Originalidades portuguesas…
O
novo executivo (da “geringonça”) dando voz e corpo às tais carpideiras (de
lágrimas de crocodilo), foram – se aos então sócios maioritários da TAP e
negociaram com eles uma retrocessão do acordado, ficando então o Estado com 50%
do capital, mas não tendo direito a interferir na gestão operacional da empresa…
Mais
uma originalidade (trapalhada) portuguesa, que deve ser única no mundo.
E
agora chegou-se à situação de não querendo deixar de ver a companhia desaparecer
numa vergonhosa falência – atirada ao tapete pela epidemia do Covid 19, mas já
com graves problemas do anterior - vai-se optar por a salvar precariamente, à
custa de vários artifícios e, claro, injectando uma palete de dinheiro retirado
dos fundos públicos. A receita (suicidária) e costumeira, agora capitaneada por
um ministro com laivos de arruaceiro meio histérico. E que ainda teve o despautério
de afirmar que se iria contratar uma empresa a fim de esta descobrir os
melhores gestores a nível do mercado internacional para virem gerir o que vai
emergir deste conjunto de cacos…
Aposto
desde já, o que quiserem, que daqui a dois ou três anos, vai estar tudo de
pantanas novamente.
Por
isso bem podem vir aqueles que se dizem “Tapistas” a gritarem bem alto que a
empresa gera um negócio de muitos milhões; dá emprego a muita gente; é um
grande factor de exportação e importação (afinal os termos equiparam-se?);
carreia turistas; “vende” a imagem de Portugal, etc.. A TAP desde 1974 que não
se sustém a si própria, é um foco de destabilização social e uma vaca com
muitas tetas, que tem alimentado muitos gulosos.

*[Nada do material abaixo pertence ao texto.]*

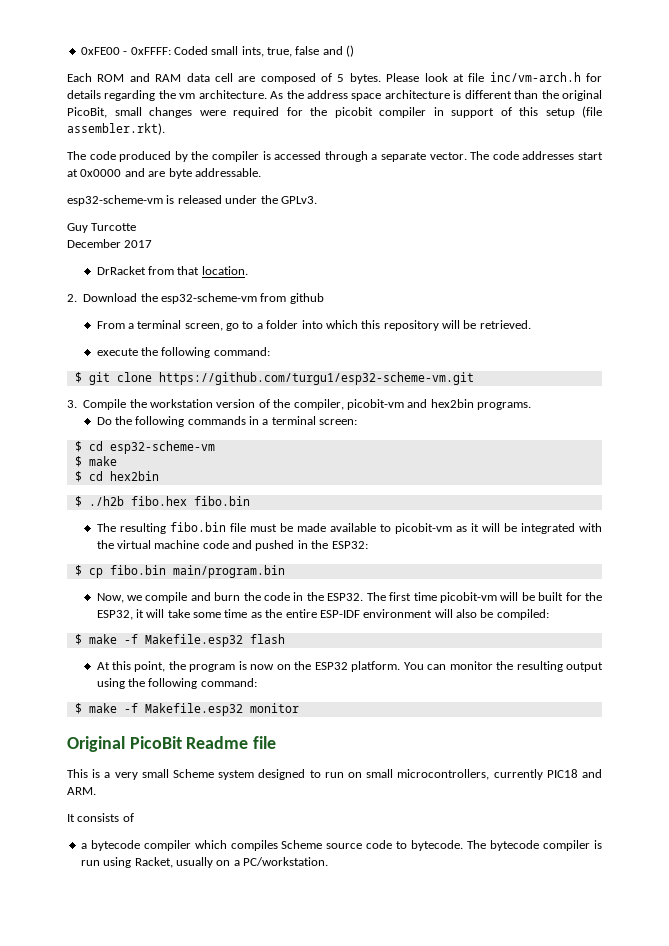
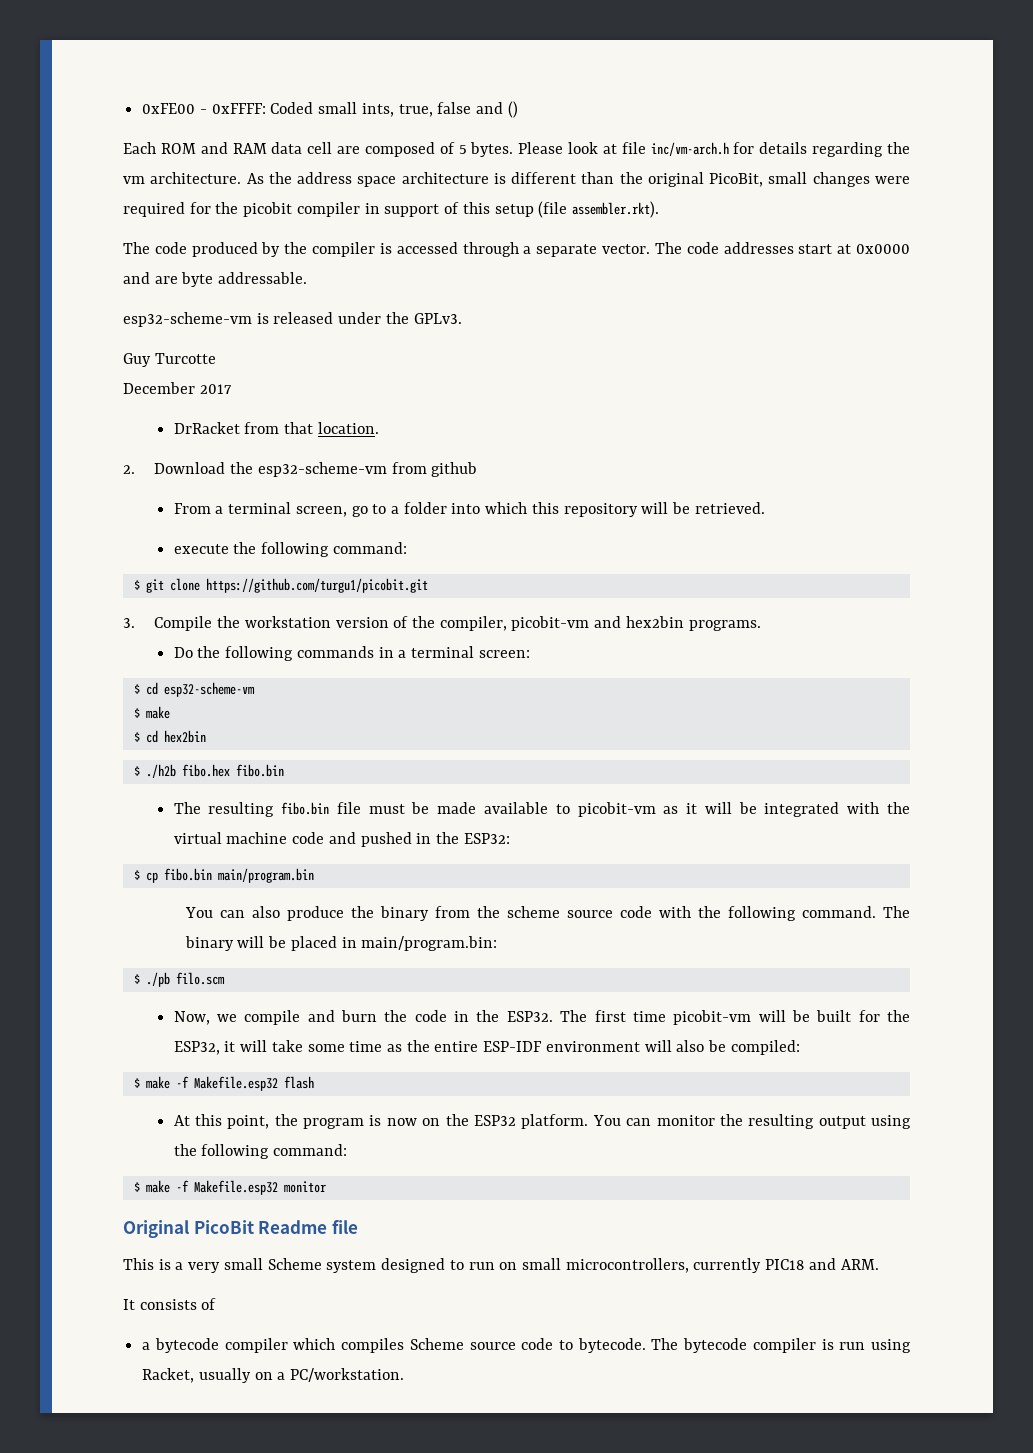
- $ git clone https://github.com/turgu1/esp32-scheme-vm.git
+ $ git clone https://github.com/turgu1/picobit.git
+ You can also produce the binary from the scheme source code with the following command. The binary will be placed in main/program.bin:
+ $ ./pb filo.scm

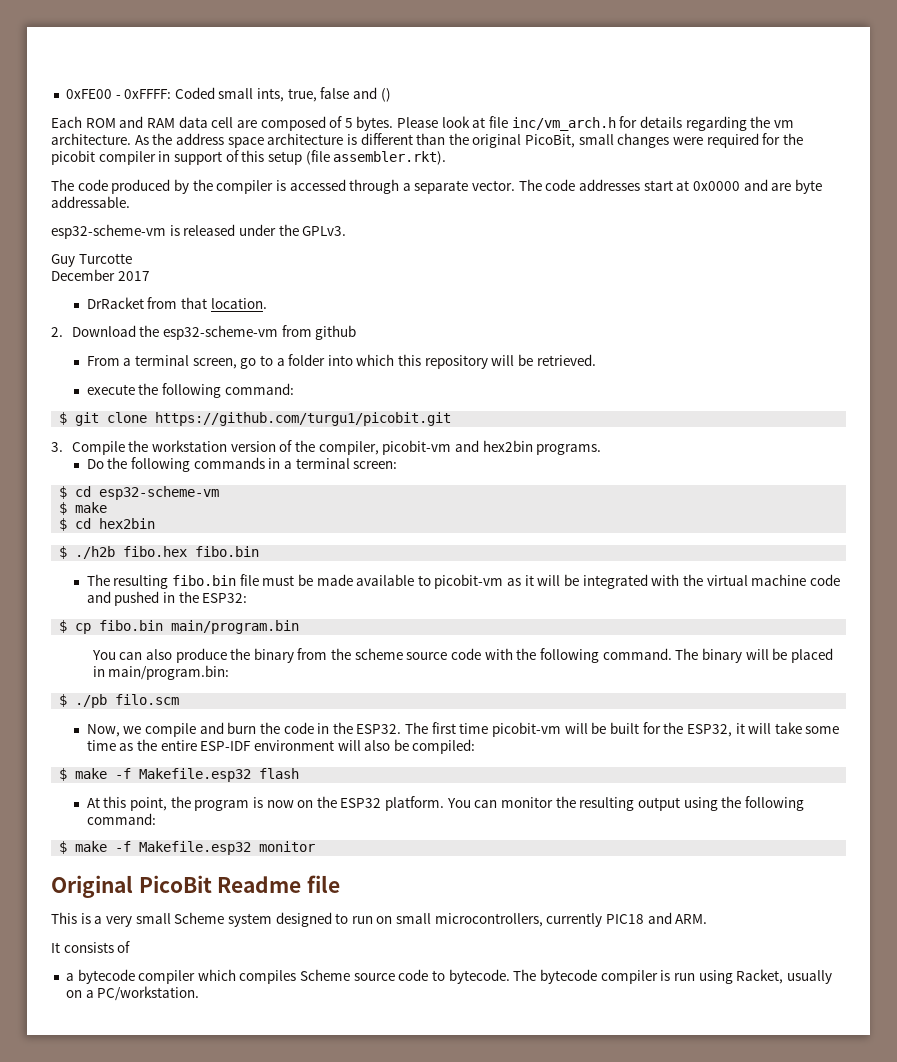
- Please look at file inc/vm-arch.h for details regarding the vm architecture.
+ Please look at file inc/vm_arch.h for details regarding the vm architecture.

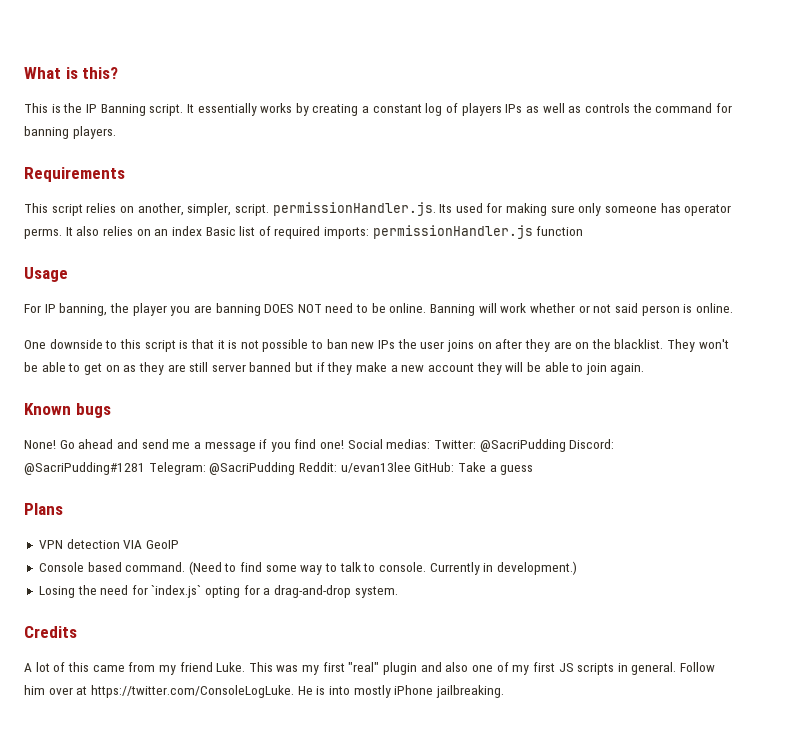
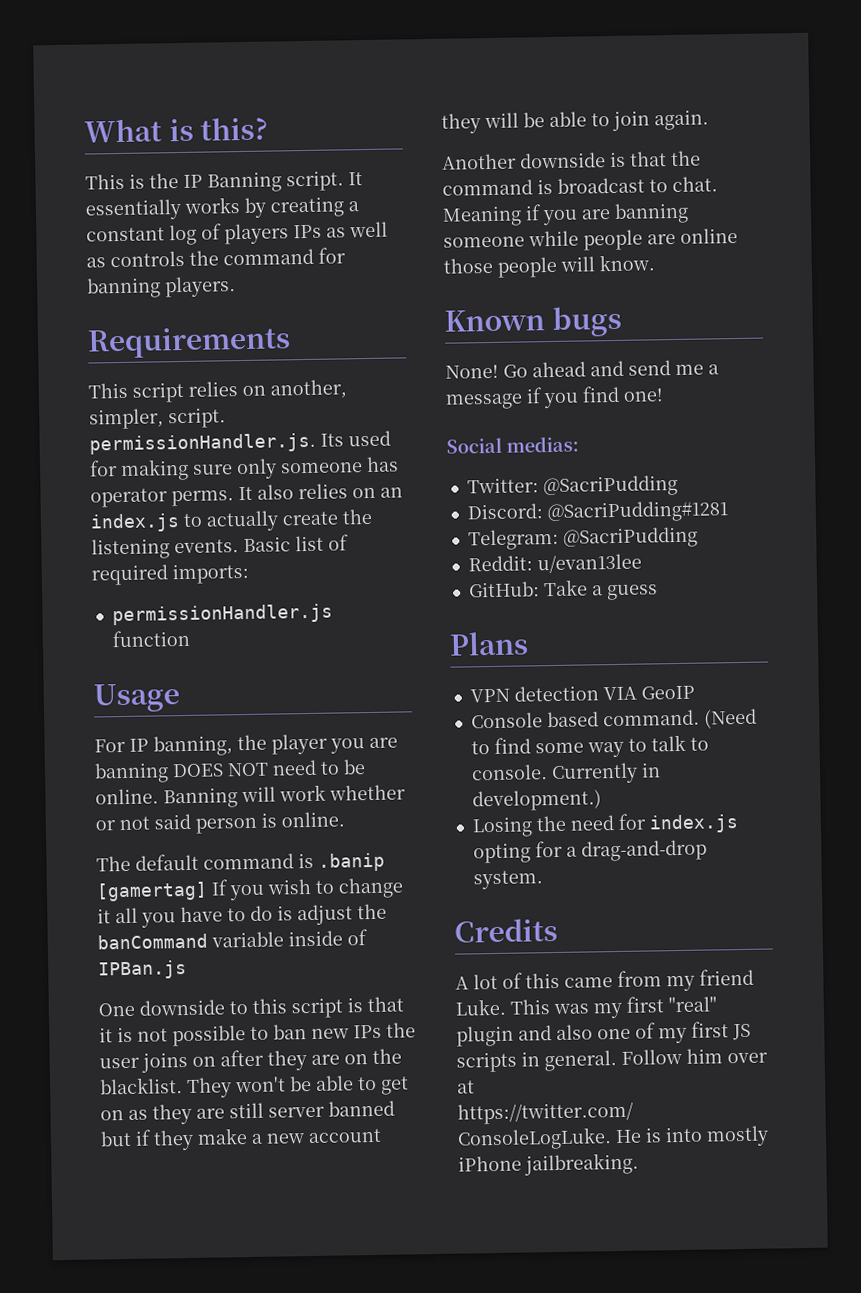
- It also relies on an index Basic list of required imports: permissionHandler.js function
+ It also relies on an index.js to actually create the listening events. Basic list of required imports:
+ permissionHandler.js function
+ The default command is .banip [gamertag] If you wish to change it all you have to do is adjust the banCommand variable inside of IPBan.js
+ Another downside is that the command is broadcast to chat. Meaning if you are banning someone while people are online those people will know.
- Go ahead and send me a message if you find one! Social medias: Twitter: @SacriPudding Discord: @SacriPudding#1281 Telegram: @SacriPudding Reddit: u/evan13lee GitHub: Take a guess
+ Go ahead and send me a message if you find one!
+ Social medias:
+ Twitter: @SacriPudding
+ Discord: @SacriPudding#1281
+ Telegram: @SacriPudding
+ Reddit: u/evan13lee
+ GitHub: Take a guess
- Losing the need for `index.js` opting for a drag-and-drop system.
+ Losing the need for index.js opting for a drag-and-drop system.

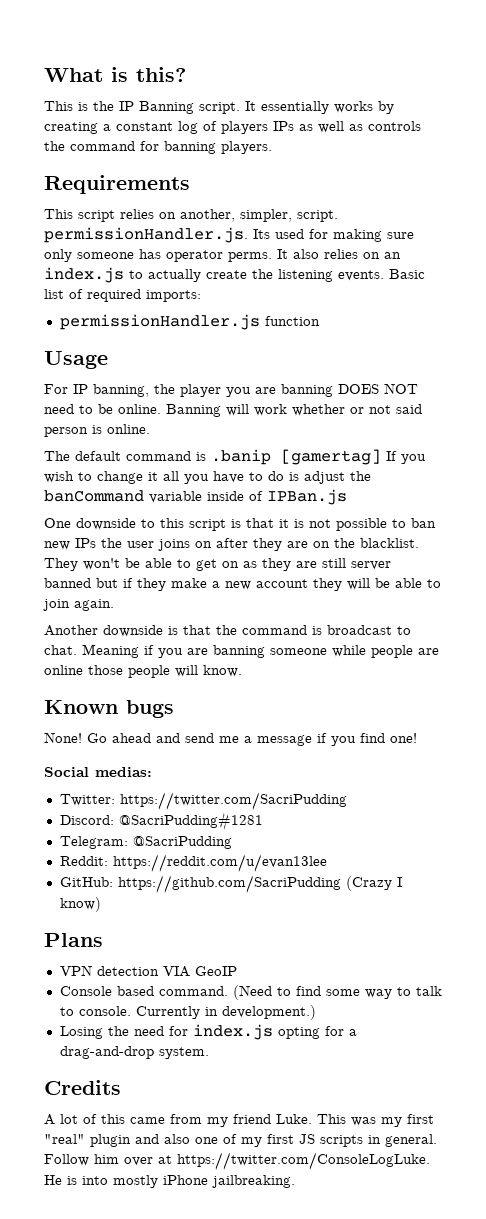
- Twitter: @SacriPudding
+ Twitter: https://twitter.com/SacriPudding
- Reddit: u/evan13lee
+ Reddit: https://reddit.com/u/evan13lee
- GitHub: Take a guess
+ GitHub: https://github.com/SacriPudding (Crazy I know)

E deixou de ser desde aquela
data, uma história de sucesso apesar dos vários galardões com que foi
distinguida.
Os
braços da balança estão irremediavelmente inclinados para a insustentabilidade,
seguindo-se o modelo e objectivos que até agora vigoraram, o que fere gravemente
o interesse nacional, que todos os filhos d’algo evocam e sempre desprezam.
Também tenho pena (e revolta) naquilo em que a
TAP se tornou, que é um dos espelhos em que o nosso (?) desgraçado país se
transformou.
A
TAP é apenas mais um episódio do desmantelamento do país em curso: a alienação
de soberania; a almoeda a patacos do patriotismo nacional; a prostituição da
nacionalidade; a venda da finança (e não só) aos espanhóis; a crise da Igreja;
a corrupção dos costumes e dos negócios; a destruição da Instituição Militar e
da Diplomacia; a propalação de mentiras históricas; a destruição da matriz
cultural portuguesa; o descalabro criminoso do ensino; o caótico sistema de
justiça; a falsa segurança interna, o erro sistémico do regime político e da
Constituição; o desregramento (falta de uma Ideia e um Plano) da Economia; o
desprezo pela Estratégica e pela Geopolítica; a subversão da Autoridade sem a
qual nada se pode realizar.
Não
há uma que se aproveite, nem problema que se resolva.
Minto,
há o vinho, a sua qualidade e até o preço, recomendam-se.
É
curto, mas vai dando para andarmos alegretes, ou já nem isso.
João
José Brandão Ferreira
Oficial
Piloto Aviador (Ref.)
Comandante
de Linha Aérea (Ref.)
[1] Se excluirmos a perda de
um C-47, com três tripulantes a bordo, no Monte da Caparica, em 27/1/1948.
[2] “Regalias e Outras Coisas
Mais”, Mais Alto, nº 241, Mai/Jun. 1986.